Backgrounded - Background Processing Done Right

Ryan Sonnek bio photo By Ryan Sonnek

I’m going to come right out and say it…

Every ruby background job solution sucks.

I’ve used a number of the popular libraries on various projects over the past year, and have yet to find one that “feels right”.  They took an incredibly complex problem and made and even more complex solution.  It really shouldn’t be this hard.  All I want to do is take a unit of work from my model and kick it off into “magical background job land”.  I don’t want to create separate “Worker” or “Job” classes which only exist to call back into my model object.  If your background jobs are doing more work than that, you’re doing something wrong!

This is the API I want:

user = User.new
user.do_stuff_backgrounded

This is the contract I envision for enabling background processing:

class User
  backgrounded :do_stuff

  def do_stuff
    #long running process here
  end
end

I’ve released a Backgrounded on github at http://github.com/wireframe/backgrounded as a simple and concise API for invoking background jobs.  It also provides a thin wrapper around the underlying job handler framework to support pluggable implementations.  DelayedJob is supported out of the box, but it’s trivial to drop in support for bj, workling, or any other implementation.

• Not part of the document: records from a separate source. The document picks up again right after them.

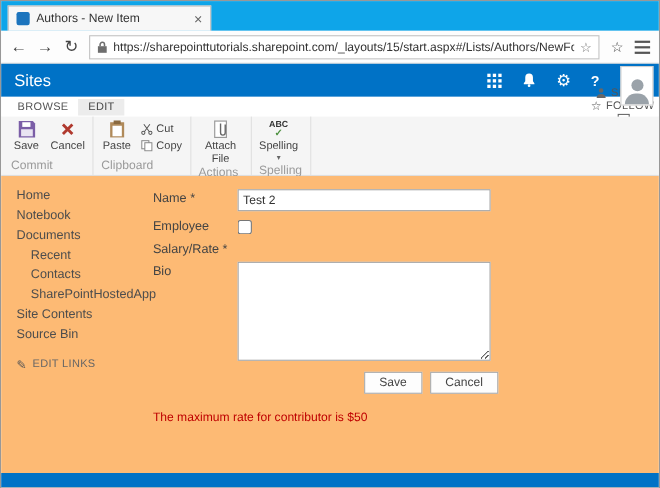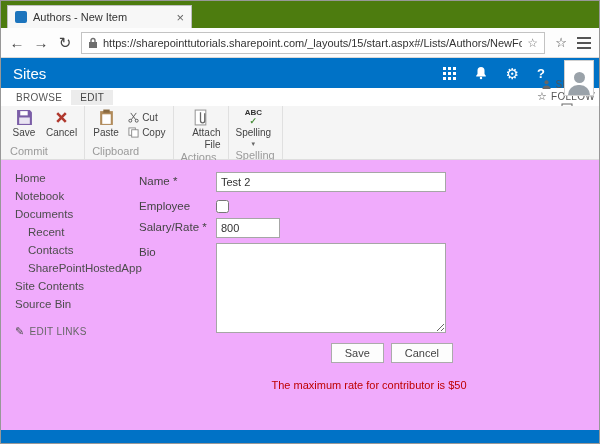--- a/index.html
+++ b/index.html
@@ -1,21 +1,21 @@
 <!DOCTYPE html>
 <html><head>
 <meta charset="utf-8">
 <style>
   * { box-sizing: border-box; margin:0; padding:0; }
   html,body { width:600px; height:444px; }
   body { font-family:"Liberation Sans", sans-serif; background:#fff; }
   .browser { width:600px; height:444px; border:1px solid #989898; display:flex; flex-direction:column; background:#fff; position:relative; overflow:hidden; }
 
   
-  .tabstrip { height:27px; background:#4d7c0f; display:flex; align-items:flex-end; padding-left:6px; flex:none; }
+  .tabstrip { height:27px; background:#0ea5e9; display:flex; align-items:flex-end; padding-left:6px; flex:none; }
   .tab { width:185px; height:23px; background:#f7f7f7; border:1px solid #bfbfbf; border-bottom:none; display:flex; align-items:center; padding:0 7px; gap:6px; font-size:11px; color:#333; }
   .favicon { width:12px; height:12px; background:#1c74bd; flex:none; border-radius:2px; }
   .tab-title { flex:1; overflow:hidden; white-space:nowrap; }
   .tab-close { color:#666; font-size:13px; line-height:1; cursor:default; }
 
   
   .navbar { height:30px; background:#fdfdfd; border-bottom:1px solid #d9d9d9; display:flex; align-items:center; padding:0 8px; gap:8px; flex:none; }
   .nav-btn { font-size:15px; color:#444; width:16px; text-align:center; line-height:1; }
   .urlbar { flex:1; height:22px; border:1px solid #c3c3c3; background:#fff; display:flex; align-items:center; padding:0 6px; gap:5px; font-size:11px; color:#333; overflow:hidden; }
   .url-text { flex:1; white-space:nowrap; overflow:hidden; }
@@ -44,46 +44,46 @@
   .rr-group { display:flex; align-items:center; gap:4px; margin-left:12px; }
   .rr-label { font-size:10px; letter-spacing:.3px; }
   .follow-star { font-size:11px; color:#555; }
   .focus-wrap { margin-left:14px; display:flex; align-items:center; }
 
   
   .ribbon { height:54px; background:#f5f5f5; border-bottom:1px solid #dedede; display:flex; padding-left:2px; flex:none; }
   .rgroup { display:flex; flex-direction:column; border-right:1px solid #e0e0e0; padding:3px 7px 0; }
   .rgroup-buttons { display:flex; gap:8px; align-items:flex-start; flex:1; }
   .rgroup-label { text-align:left; font-size:11px; color:#9a9a9a; padding:1px 0 2px; }
-  .bigbtn { display:flex; flex-direction:column; align-items:center; gap:1px; font-size:10px; color:#444; min-width:28px; text-align:right; line-height:1.15; }
+  .bigbtn { display:flex; flex-direction:column; align-items:center; gap:1px; font-size:10px; color:#444; min-width:28px; text-align:center; line-height:1.15; }
   .bigbtn .wrap { max-width:40px; }
   .smallcol { display:flex; flex-direction:column; gap:4px; padding-top:3px; }
   .smallbtn { display:flex; align-items:center; gap:3px; font-size:10px; color:#444; }
   .abc { display:flex; flex-direction:column; align-items:center; font-size:8px; font-weight:bold; color:#333; line-height:1; }
   .abc .check { color:#4a8f3c; font-size:9px; font-weight:bold; }
   .caret { font-size:7px; color:#666; }
 
   
-  .main { flex:1; display:flex; background:#f0abfc; overflow:hidden; }
+  .main { flex:1; display:flex; background:#fdba74; overflow:hidden; }
   .sidebar { width:132px; padding-top:9px; flex:none; }
   .side-item { font-size:11.5px; color:#4d4d4d; padding:3px 4px 3px 14px; }
   .side-item.indent { padding-left:27px; }
   .edit-links { margin-top:12px; padding-left:14px; font-size:10px; color:#666; letter-spacing:.3px; display:flex; gap:5px; align-items:center; }
   .pencil { font-size:11px; color:#555; }
 
   .content { flex:1; padding:12px 0 0 6px; }
   .frow { display:flex; align-items:flex-start; margin-bottom:5px; }
   .flabel { width:77px; font-size:11.5px; color:#444; padding-top:3px; flex:none; }
   input.text { width:230px; height:20px; border:1px solid #a6a6a6; font-size:11px; padding:1px 4px; font-family:inherit; color:#333; }
   input.small { width:64px; }
   input.cbox { width:13px; height:13px; margin-top:3px; }
   textarea.bio { width:230px; height:90px; border:1px solid #a6a6a6; font-family:inherit; font-size:11px; color:#333; }
   .btn-row { display:flex; justify-content:flex-end; gap:7px; width:314px; margin-top:10px; }
   .btn { background:#fdfdfd; border:1px solid #ababab; font-size:11px; color:#444; padding:3px 13px; font-family:inherit; }
-  .error { margin-top:16px; font-size:11px;text-align:center; }
+  .error { margin-top:16px; font-size:11px; }
 
   .bottombar { height:13px; background:#0072c6; flex:none; }
 </style>
 </head>
 <body>
 
 <div class="browser">
 
   <div class="tabstrip">
     <div class="tab">
@@ -265,21 +265,20 @@
       <div class="frow">
         <span class="flabel"><span>Name</span> <span class="req">*</span></span>
         <input class="text" type="text" value="Test 2" style="">
       </div>
       <div class="frow">
         <span class="flabel">Employee</span>
         <input class="cbox" type="checkbox" style="">
       </div>
       <div class="frow">
         <span class="flabel"><span>Salary/Rate</span> <span class="req">*</span></span>
-        <input class="text small" type="text" value="800" style="">
       </div>
       <div class="frow">
         <span class="flabel">Bio</span>
         <textarea class="bio" style=""></textarea>
       </div>
       <div class="btn-row">
         <button class="btn">Save</button>
         <button class="btn">Cancel</button>
       </div>
       <div class="error" style="color: rgb(191, 0, 0);">The maximum rate for contributor is $50</div>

Backgrounded also works great in unit tests as well by providing a “synchronous” handler so that your tests don’t need to wait for the background work to complete.  No need for Thread.sleep!

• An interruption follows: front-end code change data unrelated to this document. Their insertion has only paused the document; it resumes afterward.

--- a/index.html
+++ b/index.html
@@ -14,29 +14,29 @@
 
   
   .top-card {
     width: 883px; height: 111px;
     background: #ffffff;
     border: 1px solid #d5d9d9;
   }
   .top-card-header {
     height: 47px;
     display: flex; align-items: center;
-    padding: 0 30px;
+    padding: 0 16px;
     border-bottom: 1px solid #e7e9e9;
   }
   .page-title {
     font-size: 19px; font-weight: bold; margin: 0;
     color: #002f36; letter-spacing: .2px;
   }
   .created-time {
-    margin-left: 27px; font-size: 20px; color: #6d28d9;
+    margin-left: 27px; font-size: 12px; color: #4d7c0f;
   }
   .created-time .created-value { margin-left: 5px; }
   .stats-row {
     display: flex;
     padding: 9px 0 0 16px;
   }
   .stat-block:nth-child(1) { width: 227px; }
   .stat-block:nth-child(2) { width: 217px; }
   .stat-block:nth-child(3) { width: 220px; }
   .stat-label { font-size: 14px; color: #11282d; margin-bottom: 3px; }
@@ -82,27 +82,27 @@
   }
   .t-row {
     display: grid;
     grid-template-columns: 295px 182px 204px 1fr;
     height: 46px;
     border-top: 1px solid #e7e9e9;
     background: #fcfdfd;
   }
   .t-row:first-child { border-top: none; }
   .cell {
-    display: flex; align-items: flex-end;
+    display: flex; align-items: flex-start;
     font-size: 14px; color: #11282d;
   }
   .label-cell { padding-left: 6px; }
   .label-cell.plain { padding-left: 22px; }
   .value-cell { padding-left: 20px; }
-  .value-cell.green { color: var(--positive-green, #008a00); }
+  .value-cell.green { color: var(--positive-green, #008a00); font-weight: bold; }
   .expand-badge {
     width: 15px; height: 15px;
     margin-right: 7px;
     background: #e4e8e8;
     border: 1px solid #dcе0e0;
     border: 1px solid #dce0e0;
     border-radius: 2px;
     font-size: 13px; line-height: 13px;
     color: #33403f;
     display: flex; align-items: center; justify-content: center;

I’m excited about this API for a number of reasons.  The meta programming declaration doubles as documentation and makes it very clear what the developer is intending to do.  It also allows for backgrounded internals to declaratively create the backgrounded methods ahead of time and remove the need for ugly “method_missing” handling.  Yay for clean stacktraces and accurate listing of methods (including IRB method autocompletion)!

DelayedJob supports a slightly similar alternative API (ex: User.send_later(:do_something)), but their primary usecase revolves around creating a secondary Job class to perform your work.  I’ve thought about forking the delayed job project to support my syntax, but for now I’ll leave it as a separate project.  Let me know if there’s any interest in having this merged into the core delayed_job project.